Stored records:
Content starts

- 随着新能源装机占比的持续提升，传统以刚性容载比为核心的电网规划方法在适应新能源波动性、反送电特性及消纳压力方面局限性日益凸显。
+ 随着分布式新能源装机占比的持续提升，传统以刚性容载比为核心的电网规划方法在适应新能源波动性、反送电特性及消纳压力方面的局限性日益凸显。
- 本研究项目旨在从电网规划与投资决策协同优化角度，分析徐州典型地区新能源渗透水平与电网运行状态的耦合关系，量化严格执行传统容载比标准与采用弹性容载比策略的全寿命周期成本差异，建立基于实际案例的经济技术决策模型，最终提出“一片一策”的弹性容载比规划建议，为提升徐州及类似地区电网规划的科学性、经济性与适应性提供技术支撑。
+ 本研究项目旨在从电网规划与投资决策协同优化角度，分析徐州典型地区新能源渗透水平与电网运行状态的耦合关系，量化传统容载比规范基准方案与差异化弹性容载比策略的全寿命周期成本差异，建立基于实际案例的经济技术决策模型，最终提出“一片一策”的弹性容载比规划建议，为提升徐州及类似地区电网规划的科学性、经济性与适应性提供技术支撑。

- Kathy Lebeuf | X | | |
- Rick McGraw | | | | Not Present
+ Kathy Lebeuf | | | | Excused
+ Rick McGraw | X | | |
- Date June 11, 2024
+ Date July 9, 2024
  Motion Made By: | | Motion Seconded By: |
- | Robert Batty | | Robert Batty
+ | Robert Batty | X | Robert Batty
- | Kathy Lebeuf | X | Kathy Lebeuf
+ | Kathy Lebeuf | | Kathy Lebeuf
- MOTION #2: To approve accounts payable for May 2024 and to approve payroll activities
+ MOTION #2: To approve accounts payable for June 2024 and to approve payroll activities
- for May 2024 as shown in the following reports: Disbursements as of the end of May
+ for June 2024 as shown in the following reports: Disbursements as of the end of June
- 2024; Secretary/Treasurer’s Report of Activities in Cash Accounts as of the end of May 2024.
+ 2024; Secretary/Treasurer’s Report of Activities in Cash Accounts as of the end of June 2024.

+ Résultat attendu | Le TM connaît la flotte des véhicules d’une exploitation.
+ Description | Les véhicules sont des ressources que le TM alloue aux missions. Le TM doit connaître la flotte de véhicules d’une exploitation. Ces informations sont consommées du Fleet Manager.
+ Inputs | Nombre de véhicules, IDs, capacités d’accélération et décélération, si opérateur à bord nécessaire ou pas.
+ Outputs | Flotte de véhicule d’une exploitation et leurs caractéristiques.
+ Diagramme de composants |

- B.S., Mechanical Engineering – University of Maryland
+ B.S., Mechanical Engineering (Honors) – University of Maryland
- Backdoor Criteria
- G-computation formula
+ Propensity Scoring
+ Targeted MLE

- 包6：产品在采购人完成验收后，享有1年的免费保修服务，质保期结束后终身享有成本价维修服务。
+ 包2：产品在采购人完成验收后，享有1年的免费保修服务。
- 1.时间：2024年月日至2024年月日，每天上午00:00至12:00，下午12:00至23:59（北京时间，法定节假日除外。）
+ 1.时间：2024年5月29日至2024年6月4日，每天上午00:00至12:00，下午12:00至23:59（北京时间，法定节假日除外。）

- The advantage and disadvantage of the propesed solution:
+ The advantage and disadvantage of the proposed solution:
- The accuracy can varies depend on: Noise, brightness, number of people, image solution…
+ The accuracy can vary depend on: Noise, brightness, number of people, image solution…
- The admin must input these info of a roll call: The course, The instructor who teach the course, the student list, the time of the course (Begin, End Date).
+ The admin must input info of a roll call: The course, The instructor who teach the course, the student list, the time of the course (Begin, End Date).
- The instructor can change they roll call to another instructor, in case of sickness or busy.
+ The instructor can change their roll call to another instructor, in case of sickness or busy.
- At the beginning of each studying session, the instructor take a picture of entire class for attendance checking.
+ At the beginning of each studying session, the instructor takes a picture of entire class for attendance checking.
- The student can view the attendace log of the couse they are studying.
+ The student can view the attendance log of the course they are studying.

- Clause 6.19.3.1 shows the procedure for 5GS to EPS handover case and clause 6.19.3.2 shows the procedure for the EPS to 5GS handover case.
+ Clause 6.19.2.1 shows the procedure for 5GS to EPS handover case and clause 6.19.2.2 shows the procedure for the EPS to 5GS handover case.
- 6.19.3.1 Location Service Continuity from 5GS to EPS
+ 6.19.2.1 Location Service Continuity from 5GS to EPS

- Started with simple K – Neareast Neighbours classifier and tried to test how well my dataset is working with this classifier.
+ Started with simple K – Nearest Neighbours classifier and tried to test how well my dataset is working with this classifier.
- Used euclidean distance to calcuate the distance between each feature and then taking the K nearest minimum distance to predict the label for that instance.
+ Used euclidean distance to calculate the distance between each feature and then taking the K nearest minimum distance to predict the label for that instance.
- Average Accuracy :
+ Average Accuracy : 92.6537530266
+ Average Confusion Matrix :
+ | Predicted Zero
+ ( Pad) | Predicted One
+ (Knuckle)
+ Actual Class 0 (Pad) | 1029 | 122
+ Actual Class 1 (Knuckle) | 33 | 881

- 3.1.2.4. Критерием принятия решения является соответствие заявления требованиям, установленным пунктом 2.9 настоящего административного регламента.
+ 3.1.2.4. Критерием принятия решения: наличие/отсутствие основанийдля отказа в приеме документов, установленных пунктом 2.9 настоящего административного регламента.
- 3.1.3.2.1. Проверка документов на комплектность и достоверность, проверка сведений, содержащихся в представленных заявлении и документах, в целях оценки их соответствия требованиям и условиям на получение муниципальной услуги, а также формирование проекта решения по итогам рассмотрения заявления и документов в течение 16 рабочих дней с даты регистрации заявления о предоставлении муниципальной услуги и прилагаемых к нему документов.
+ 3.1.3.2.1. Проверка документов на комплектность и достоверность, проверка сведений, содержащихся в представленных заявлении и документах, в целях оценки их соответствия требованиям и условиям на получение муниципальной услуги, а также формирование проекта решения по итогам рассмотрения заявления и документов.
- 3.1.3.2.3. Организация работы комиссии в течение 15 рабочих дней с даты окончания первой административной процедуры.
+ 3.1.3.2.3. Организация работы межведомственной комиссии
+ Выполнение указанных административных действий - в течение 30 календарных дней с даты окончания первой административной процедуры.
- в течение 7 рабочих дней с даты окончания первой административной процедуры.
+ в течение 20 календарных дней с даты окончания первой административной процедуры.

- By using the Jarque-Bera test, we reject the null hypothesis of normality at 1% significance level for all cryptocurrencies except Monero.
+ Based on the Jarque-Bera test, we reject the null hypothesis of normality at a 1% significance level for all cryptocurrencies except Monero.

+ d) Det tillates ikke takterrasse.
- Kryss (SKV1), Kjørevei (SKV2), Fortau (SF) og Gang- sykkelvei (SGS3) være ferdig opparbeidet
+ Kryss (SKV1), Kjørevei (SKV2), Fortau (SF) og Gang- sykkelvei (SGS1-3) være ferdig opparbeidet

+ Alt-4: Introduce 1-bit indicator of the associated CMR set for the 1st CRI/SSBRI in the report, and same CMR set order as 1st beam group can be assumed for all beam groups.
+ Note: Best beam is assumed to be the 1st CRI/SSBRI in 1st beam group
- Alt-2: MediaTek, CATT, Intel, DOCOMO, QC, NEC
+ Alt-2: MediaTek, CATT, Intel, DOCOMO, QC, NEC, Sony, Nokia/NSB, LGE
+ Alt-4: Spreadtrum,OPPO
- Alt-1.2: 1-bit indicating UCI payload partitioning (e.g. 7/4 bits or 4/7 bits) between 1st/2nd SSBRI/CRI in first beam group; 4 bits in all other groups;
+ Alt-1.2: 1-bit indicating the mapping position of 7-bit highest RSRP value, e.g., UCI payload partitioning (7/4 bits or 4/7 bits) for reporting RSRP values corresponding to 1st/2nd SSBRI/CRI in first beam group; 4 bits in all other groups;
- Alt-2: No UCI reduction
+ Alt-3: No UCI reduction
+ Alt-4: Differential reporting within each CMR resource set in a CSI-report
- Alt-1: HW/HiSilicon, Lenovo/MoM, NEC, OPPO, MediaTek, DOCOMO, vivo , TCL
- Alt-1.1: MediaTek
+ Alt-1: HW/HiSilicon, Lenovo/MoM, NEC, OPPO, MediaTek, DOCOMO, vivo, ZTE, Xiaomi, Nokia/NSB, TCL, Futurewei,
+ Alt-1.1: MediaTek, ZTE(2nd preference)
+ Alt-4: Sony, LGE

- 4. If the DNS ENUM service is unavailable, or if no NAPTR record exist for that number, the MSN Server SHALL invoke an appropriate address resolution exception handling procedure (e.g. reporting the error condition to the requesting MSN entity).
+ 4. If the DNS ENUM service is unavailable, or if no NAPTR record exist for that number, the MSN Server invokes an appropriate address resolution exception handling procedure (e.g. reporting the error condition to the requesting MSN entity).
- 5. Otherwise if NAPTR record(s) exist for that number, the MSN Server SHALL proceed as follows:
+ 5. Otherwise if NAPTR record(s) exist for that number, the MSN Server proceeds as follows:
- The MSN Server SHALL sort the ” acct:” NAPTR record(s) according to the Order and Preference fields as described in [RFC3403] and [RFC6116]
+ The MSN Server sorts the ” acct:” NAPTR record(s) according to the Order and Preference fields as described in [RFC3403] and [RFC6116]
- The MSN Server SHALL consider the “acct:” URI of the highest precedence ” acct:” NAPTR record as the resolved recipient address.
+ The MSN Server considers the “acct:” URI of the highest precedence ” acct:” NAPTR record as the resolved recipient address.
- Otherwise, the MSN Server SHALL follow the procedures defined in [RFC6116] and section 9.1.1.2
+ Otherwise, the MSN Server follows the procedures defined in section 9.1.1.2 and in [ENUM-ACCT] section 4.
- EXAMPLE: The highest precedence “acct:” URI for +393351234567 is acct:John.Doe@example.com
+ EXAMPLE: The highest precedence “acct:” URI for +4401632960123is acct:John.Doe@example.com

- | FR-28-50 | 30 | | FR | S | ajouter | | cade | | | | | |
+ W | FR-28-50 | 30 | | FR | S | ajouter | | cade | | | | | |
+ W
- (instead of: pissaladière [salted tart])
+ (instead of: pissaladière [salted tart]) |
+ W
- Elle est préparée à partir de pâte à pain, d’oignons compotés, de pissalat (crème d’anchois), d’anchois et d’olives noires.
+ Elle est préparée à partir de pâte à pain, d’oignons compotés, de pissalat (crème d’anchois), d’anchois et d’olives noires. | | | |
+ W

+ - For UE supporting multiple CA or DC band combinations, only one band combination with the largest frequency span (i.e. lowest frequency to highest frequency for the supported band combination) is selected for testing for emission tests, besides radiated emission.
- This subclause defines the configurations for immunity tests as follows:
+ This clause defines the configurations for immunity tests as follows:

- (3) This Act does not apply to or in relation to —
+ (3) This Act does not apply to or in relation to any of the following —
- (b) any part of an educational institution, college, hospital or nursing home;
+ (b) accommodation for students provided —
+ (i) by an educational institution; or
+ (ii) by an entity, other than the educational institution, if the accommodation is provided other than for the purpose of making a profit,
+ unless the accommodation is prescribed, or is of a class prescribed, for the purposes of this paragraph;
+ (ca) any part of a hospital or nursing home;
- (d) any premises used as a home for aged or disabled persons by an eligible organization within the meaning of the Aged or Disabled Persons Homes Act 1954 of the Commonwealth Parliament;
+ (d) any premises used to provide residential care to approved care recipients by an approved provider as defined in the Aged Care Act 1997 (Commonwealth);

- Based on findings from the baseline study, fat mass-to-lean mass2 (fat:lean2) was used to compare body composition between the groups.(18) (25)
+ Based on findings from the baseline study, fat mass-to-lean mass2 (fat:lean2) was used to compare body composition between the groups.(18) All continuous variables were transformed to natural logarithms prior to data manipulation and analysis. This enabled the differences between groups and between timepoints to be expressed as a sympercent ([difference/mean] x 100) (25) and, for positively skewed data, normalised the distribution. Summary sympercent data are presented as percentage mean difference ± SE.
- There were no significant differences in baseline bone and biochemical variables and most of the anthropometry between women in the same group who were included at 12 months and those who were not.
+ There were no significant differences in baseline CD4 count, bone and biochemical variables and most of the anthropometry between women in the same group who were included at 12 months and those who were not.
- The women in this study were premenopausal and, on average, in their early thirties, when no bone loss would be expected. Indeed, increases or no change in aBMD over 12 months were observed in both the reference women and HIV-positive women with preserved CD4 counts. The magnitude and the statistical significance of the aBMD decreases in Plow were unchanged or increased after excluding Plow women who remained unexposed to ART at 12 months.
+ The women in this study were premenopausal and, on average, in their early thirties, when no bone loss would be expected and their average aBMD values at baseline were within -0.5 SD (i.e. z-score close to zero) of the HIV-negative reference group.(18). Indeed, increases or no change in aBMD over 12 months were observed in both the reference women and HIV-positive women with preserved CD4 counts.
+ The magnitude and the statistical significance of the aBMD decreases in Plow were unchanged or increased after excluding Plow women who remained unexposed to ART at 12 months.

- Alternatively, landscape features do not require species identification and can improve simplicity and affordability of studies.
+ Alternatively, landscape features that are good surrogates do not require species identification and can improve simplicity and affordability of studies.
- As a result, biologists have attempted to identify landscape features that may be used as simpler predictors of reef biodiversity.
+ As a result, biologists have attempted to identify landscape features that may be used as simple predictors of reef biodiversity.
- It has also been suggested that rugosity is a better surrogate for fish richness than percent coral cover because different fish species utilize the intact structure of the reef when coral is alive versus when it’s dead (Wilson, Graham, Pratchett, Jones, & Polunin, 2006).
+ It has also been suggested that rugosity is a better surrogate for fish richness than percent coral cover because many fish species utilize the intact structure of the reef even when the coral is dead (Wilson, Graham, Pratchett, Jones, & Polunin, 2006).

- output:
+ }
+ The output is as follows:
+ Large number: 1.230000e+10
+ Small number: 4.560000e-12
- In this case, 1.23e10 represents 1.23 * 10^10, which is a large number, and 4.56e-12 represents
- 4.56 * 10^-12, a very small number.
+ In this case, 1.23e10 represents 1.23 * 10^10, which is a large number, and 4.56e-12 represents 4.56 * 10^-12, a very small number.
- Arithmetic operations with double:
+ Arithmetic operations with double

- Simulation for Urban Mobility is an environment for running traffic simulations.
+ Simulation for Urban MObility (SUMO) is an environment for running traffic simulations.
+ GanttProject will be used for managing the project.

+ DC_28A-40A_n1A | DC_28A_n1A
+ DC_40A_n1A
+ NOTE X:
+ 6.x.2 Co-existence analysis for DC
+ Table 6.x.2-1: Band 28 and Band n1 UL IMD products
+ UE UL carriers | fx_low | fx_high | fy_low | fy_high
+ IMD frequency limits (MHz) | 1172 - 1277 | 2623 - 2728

Content ends

▶ [Task details] The lines beginning with the one that holds "analysis for DC" and ending with the last line of the data above are to be reproduced exactly, and nothing else.

▶ [Solution to this exercise]
+ 6.x.2 Co-existence analysis for DC
+ Table 6.x.2-1: Band 28 and Band n1 UL IMD products
+ UE UL carriers | fx_low | fx_high | fy_low | fy_high
+ IMD frequency limits (MHz) | 1172 - 1277 | 2623 - 2728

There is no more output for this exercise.